▶ [Task input]
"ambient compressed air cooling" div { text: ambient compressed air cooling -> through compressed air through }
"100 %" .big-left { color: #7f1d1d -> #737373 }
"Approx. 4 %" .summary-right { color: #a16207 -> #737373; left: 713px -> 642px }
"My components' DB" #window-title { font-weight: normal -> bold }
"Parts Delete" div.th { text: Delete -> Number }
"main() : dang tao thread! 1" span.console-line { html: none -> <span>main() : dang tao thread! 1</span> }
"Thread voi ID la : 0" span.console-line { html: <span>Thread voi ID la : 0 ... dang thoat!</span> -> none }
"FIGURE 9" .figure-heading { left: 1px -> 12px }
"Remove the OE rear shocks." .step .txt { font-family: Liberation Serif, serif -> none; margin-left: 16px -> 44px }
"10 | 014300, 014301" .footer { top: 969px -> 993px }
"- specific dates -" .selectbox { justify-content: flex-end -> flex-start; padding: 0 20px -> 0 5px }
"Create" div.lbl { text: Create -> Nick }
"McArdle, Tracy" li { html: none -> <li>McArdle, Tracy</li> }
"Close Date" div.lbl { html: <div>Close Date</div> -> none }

▶ [Your task]
Transcribe word for word the lines from the one holding "none -> <span>main()" to the last line of the listing above, inclusive.

▶ [Solution to the exercise]
"main() : dang tao thread! 1" span.console-line { html: none -> <span>main() : dang tao thread! 1</span> }
"Thread voi ID la : 0" span.console-line { html: <span>Thread voi ID la : 0 ... dang thoat!</span> -> none }
"FIGURE 9" .figure-heading { left: 1px -> 12px }
"Remove the OE rear shocks." .step .txt { font-family: Liberation Serif, serif -> none; margin-left: 16px -> 44px }
"10 | 014300, 014301" .footer { top: 969px -> 993px }
"- specific dates -" .selectbox { justify-content: flex-end -> flex-start; padding: 0 20px -> 0 5px }
"Create" div.lbl { text: Create -> Nick }
"McArdle, Tracy" li { html: none -> <li>McArdle, Tracy</li> }
"Close Date" div.lbl { html: <div>Close Date</div> -> none }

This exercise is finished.